Most Labour voters put up with the neo-liberalism of the Blair years as they were glad for any break with the Thatcher-Major past. People shut their eyes to the fact that we had a soft Tory government dressed up in Labour clothes. Then Iraq happened. The invasion severed ties between many supporters and the Labour Party for good.
In Scotland, the SNP led opposition to the war – that was the beginning of the end for Labour as the dominant party here. By 2007, the SNP was in government and it’s dominated politics ever since, bringing independence from the fringes and placing it at the centre of politics.
The SNP easily stepped into the role of Scotland’s progressive party. If you were centre-left, a party which had once been looked upon suspiciously because of its narrow nationalism, became acceptable.
England and Scotland could now – with some degree of accuracy – be portrayed as embarking on quite different paths on issues like the NHS, tuition fees, and immigration.

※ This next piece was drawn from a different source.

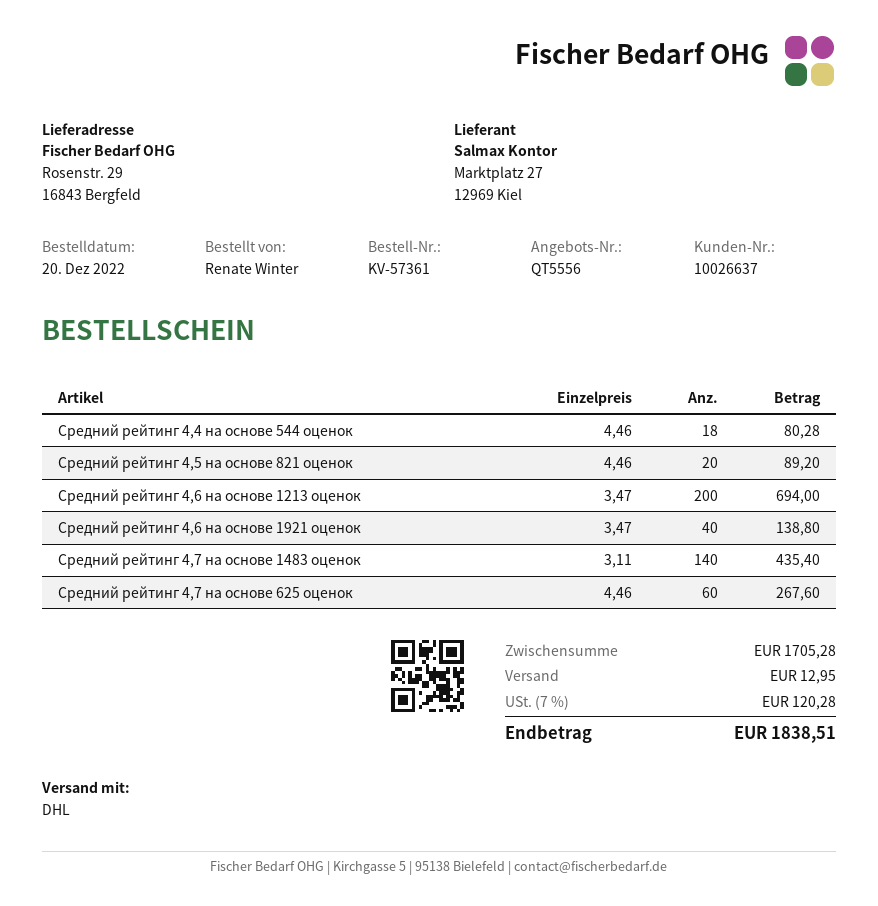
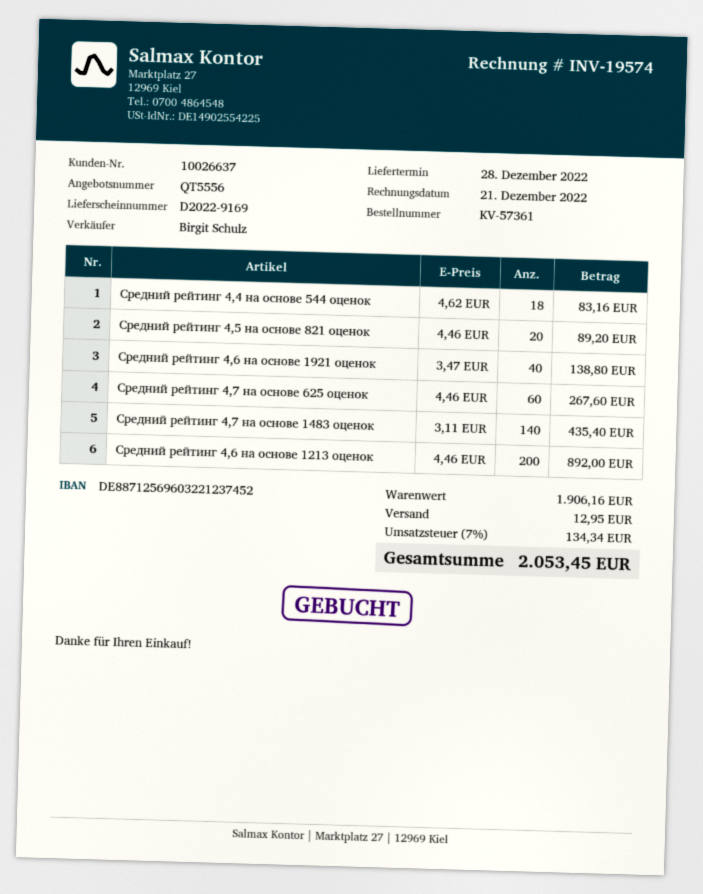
Средний рейтинг 4,4 на основе 544 оценок: 18 x 4.46 = 80.28 -> 18 x 4.62 = 83.16
Средний рейтинг 4,6 на основе 1213 оценок: 200 x 3.47 = 694.00 -> 200 x 4.46 = 892.00
subtotal: 1705.28 -> 1906.16
tax: 7% = 120.28 -> 7% = 134.34
total: 1838.51 -> 2053.45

In 2011, the SNP won a majority, and a new status quo was established. The SNP became the traditional party of power. The idea of independence was fully normalised and the nation was on its way to the 2014 referendum. The No side won a pyrrhic victory, defeating the Yes camp but fighting such a dreadful campaign that 45% of the country swung behind independence. Labour trashed what remained of its reputation by cosying up to the Tories throughout the referendum.
Now complete destruction awaits Labour on December 12. Perhaps that’s a good thing - maybe it’s only when you hit rock bottom that you climb back up again.
After a long period of recovery, a Scottish Labour Party neutral on independence would be able to mount some challenge to the SNP from the left. At the moment the SNP is unassailable and that is very bad for Scottish democracy. If one party is always dominant it gets sluggish and complacent – something we can see in the SNP now.
In Scotland, only a left-wing party can take on the SNP. With potentially half the country inclined to independence, though, unionist Labour today is not that party. Unionists, centrists and right-wingers have their parties in Scotland – the Tories and LibDems cater for them. Labour is blind to progressive, left-wing voters who favour independence but are uncomfortable with SNP nationalism.
Many Yes voters hate nationalism, and only reluctantly back the SNP. The SNP hierarchy may project soft ‘civic nationalism’, which progressives just about tolerate, but the party’s base, with its angry Scottish exceptionalism, is anathema for many.
Labour has still not worked out that many voters support independence for the same reason they once supported the Labour Party – they want fairness and equality. They don’t hate England or think Scotland is some idyll, they want rid of Westminster because they see it as flawed and iniquitous. They just might vote for a Labour Party that’s neutral on independence.